I have a dataframe which looks like:
A B
0 Plus 632
1 Min 24
2 Min 99
3 Plus 0.15
... ... ...
Now for each row where in Column A the value = ‘Min’, the value in Column B on the same row should be multiplied by -1.
For that I am using:
for i in range(1, len(df)):
if df.loc[i, 'A'].startswith('Min'):
df.loc[i, 'B'] = df.loc[i, 'B'] * -1
In essence this works, however with large dataframes it is extremely slow. With 50.000 rows, the processing time is 15 seconds, with 100.000 rows 30 seconds, 200.000 rows 160 seconds, and 300.000 500 seconds (exponential increase).

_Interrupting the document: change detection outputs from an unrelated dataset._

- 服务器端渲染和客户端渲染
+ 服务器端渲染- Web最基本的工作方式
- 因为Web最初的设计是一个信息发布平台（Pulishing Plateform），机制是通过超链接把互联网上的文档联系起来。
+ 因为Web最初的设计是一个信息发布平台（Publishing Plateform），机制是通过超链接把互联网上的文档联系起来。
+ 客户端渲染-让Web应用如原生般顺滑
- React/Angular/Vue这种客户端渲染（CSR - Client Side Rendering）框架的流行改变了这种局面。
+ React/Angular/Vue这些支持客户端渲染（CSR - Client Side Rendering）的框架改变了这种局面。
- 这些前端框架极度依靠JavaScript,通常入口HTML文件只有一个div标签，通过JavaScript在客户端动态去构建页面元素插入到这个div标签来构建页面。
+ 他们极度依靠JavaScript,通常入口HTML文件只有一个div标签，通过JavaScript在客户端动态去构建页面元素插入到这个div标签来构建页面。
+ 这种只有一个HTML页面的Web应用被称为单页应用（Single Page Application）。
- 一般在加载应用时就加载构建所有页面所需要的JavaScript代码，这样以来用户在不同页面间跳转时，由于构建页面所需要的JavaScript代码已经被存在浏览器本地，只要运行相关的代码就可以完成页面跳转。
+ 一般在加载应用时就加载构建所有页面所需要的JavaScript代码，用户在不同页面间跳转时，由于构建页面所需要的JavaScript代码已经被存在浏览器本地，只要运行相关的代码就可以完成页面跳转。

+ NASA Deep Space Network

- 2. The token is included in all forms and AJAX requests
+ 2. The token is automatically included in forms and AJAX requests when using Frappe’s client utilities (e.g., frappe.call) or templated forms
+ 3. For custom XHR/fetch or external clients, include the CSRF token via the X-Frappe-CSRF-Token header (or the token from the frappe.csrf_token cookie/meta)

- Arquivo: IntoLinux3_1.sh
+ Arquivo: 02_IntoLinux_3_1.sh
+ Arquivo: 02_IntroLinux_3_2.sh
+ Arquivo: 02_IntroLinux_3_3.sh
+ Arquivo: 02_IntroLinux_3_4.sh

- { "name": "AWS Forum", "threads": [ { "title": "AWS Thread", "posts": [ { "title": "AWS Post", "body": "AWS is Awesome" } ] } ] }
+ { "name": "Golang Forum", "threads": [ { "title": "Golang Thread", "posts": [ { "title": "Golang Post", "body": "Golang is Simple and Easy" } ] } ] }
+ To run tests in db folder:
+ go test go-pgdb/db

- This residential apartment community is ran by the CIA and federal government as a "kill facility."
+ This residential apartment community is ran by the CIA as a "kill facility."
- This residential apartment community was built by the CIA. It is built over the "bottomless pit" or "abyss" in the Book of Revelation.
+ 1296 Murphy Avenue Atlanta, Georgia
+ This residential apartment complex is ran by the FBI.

However, I am working with a dataframe of more than 700.000 rows and it just never finishes. Any suggestions for an alternative to speed this up?
>Solution :
Try to use vectorized operations and avoid using loops for row-by-row processing in pandas:
>>> import pandas as pd
>>> df = pd.DataFrame({'A': ['Plus', 'Min', 'Min', 'Plus'], 'B': [632, 24, 99, 0.15]})
>>> df
A B
0 Plus 632.00
1 Min 24.00
2 Min 99.00
3 Plus 0.15
>>> df.loc[df['A'].str.startswith('Min'), 'B'] *= -1
>>> df
A B
0 Plus 632.00
1 Min -24.00
2 Min -99.00
3 Plus 0.15
This should be significantly faster.